At the time of filming, Grahame and Ray were separating - and their relationship was so on and off again, I have no idea what phase they were in when this split occurred. But the film doesn't shy from the horror of what it is to realize you've hitched your cart to a time bomb.
SPOILERS
Based upon a novel, the script changed major elements and Ray, who disliked the scripted ending (he'd taken a hatchet to much of the script already), had Bogart and Grahame improvise a far different ending. Rather than an airtight Hollywood script, we get something far more believable, buyable and relatable as the ending sees Steele have at least a moment of clarity, realizing what he is and why he can't be with Grahame (or, probably, anyone). And she's given another escape, but not one that feels like a triumph. It's just two broken, f'd up people.
Whether Ray was reflecting his own then-disintegrating marriage with Grahame (all evidence says, yes, he was) or using the information to say something different from a by-the-numbers Hollywood thriller (apparently the original script had Steele not kill Mildred, but he did kill Grahame's character off screen in the film's finale), allowing Grahame's character to survive unscathed and leaving Steele with the knowledge of what he is, the film transforms into something else, ultimately far more universal.
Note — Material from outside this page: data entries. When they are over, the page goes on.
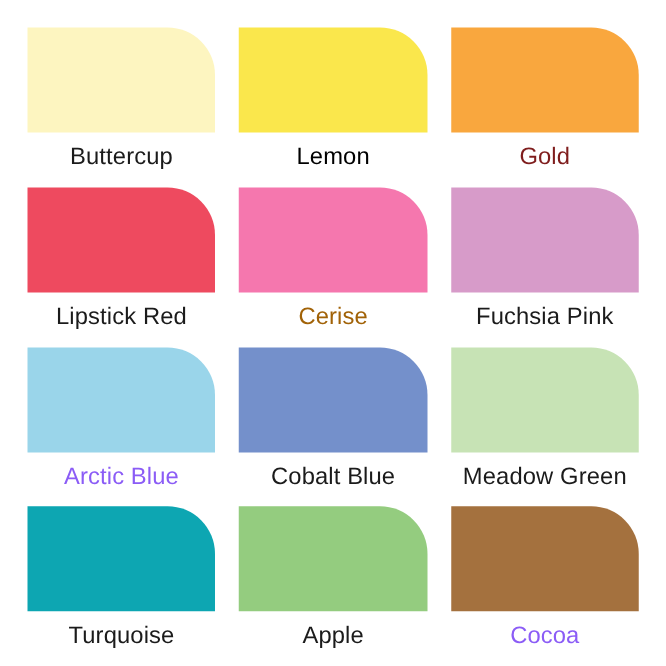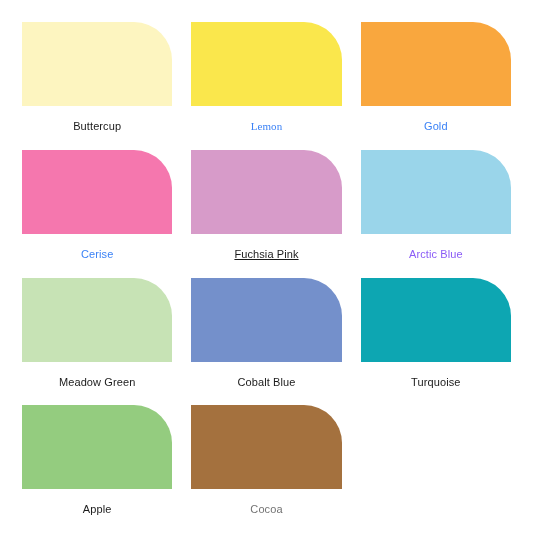--- a/index.html
+++ b/index.html
@@ -42,82 +42,86 @@
     border-top-right-radius: 38px;
     border-top-left-radius: 0;
     border-bottom-right-radius: 0;
     border-bottom-left-radius: 0;
     background: #cccccc;
   }
 
   .swatch-label {
     margin-top: 12px;
     text-align: center;
-    font-size: 11px;
+    font-size: 19px;
     line-height: 16px;
     letter-spacing: 0.1px;
     color: #1b1b1b;
     font-family: "Liberation Sans", sans-serif;
     white-space: nowrap;
   }
 </style>
 </head>
 <body style="background: rgb(255, 255, 255);">
 
 <div class="palette-sheet">
 
   <div class="swatch-cell">
     <div class="swatch-chip" style="background: rgb(253, 245, 192);"></div>
     <div class="swatch-label" style="color: rgb(27, 27, 27);">Buttercup</div>
   </div>
 
   <div class="swatch-cell">
     <div class="swatch-chip" style="background: rgb(250, 231, 76);"></div>
-    <div class="swatch-label" style="color: #3b82f6; font-family: Liberation Serif, serif;">Lemon</div>
+    <div class="swatch-label" style="color: #000000;">Lemon</div>
   </div>
 
   <div class="swatch-cell">
     <div class="swatch-chip" style="background: rgb(249, 167, 62);"></div>
-    <div class="swatch-label" style="color: #3b82f6;">Gold</div>
+    <div class="swatch-label" style="color: #7f1d1d;">Gold</div>
   </div>
 
+  <div class="swatch-cell">
+    <div class="swatch-chip" style="background: rgb(238, 74, 95);"></div>
+    <div class="swatch-label" style="color: rgb(27, 27, 27);">Lipstick Red</div>
+  </div>
 
   <div class="swatch-cell">
     <div class="swatch-chip" style="background: rgb(245, 119, 174);"></div>
-    <div class="swatch-label" style="color: #3b82f6;">Cerise</div>
+    <div class="swatch-label" style="color: #a16207;">Cerise</div>
   </div>
 
   <div class="swatch-cell">
     <div class="swatch-chip" style="background: rgb(215, 155, 201);"></div>
-    <div class="swatch-label" style="color: rgb(27, 27, 27); text-decoration: underline;">Fuchsia Pink</div>
+    <div class="swatch-label" style="color: rgb(27, 27, 27);">Fuchsia Pink</div>
   </div>
 
   <div class="swatch-cell">
     <div class="swatch-chip" style="background: rgb(154, 213, 234);"></div>
     <div class="swatch-label" style="color: #8b5cf6;">Arctic Blue</div>
   </div>
 
   <div class="swatch-cell">
-    <div class="swatch-chip" style="background: rgb(199, 227, 181);"></div>
-    <div class="swatch-label" style="color: rgb(27, 27, 27);">Meadow Green</div>
+    <div class="swatch-chip" style="background: rgb(116, 144, 203);"></div>
+    <div class="swatch-label" style="color: rgb(27, 27, 27);">Cobalt Blue</div>
   </div>
 
   <div class="swatch-cell">
-    <div class="swatch-chip" style="background: rgb(116, 144, 203);"></div>
-    <div class="swatch-label" style="color: rgb(27, 27, 27);">Cobalt Blue</div>
+    <div class="swatch-chip" style="background: rgb(199, 227, 181);"></div>
+    <div class="swatch-label" style="color: rgb(27, 27, 27);">Meadow Green</div>
   </div>
 
   <div class="swatch-cell">
     <div class="swatch-chip" style="background: rgb(13, 166, 178);"></div>
     <div class="swatch-label" style="color: rgb(27, 27, 27);">Turquoise</div>
   </div>
 
   <div class="swatch-cell">
     <div class="swatch-chip" style="background: rgb(148, 204, 127);"></div>
     <div class="swatch-label" style="color: rgb(27, 27, 27);">Apple</div>
   </div>
 
   <div class="swatch-cell">
     <div class="swatch-chip" style="background: rgb(164, 113, 62);"></div>
-    <div class="swatch-label" style="color: #737373;">Cocoa</div>
+    <div class="swatch-label" style="color: #8b5cf6;">Cocoa</div>
   </div>
 
 </div>
 
 </body></html>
It's hard to think of many films - noirs, thrillers, etc... that leave our lead with the knowledge that what they did, and, in fact, who they are, led to this moment and they don't get the escape of death or even arrest and society punishing them. Instead, they'll be left alone with the knowledge (and what Steele will do next is a wide-open question, but you know Grahame isn't in the picture).
END SPOILERS
I'd seen the movie before, but Jamie had not, and she confirmed some of what I recalled from my first viewing. Before you realize where this movie is going, which shifts drastically between acts (and I feel it's three discreet acts), it's not hard to follow, but the pieces are scattered. There's a murder mystery, a romance, a sort of oddball cadre of Hollywood losers lurking around the edges... and information trickling in about a character (wisely cast as a top-of-his-game Bogart) that's confusing and doesn't add up. Add in whatever the relationship may or may not be between Grahame and her masseuse, and it doesn't feel like an A,B,C plot. Except that it really is as the pieces come together.
There can be a tendency to dismiss Grahame, I think. And the more you know about her personal life, the fascination can tend to the morbid or prurient.* But it's performances in films like this and Crossfire that remind you what Grahame could do with the right material and director, and how she wound up with an Oscar for the Bad and the Beautiful.
If this is noir (and, arguably, it is very, very noir), it's some of the most thoughtful, but also some of the most introspective. I may have a more visceral reaction to The Third Man, The Asphalt Jungle, or even Grahame's own The Big Heat when it comes to noir, but everything in this movie holds together pushing melodrama into drama and earning the film its reputation (which seems to have grown over the years). In some ways, the movie feels ahead of its time, like it should be part of the late 1960's transformation of cinema, but here it is, a few years after WWII, draped in the glamour-look of the era and the sets, scenes and trappings, but instead becomes an intimate and honest look at two characters that have flaws and edges that would have been handled quite differently in the hands of another director.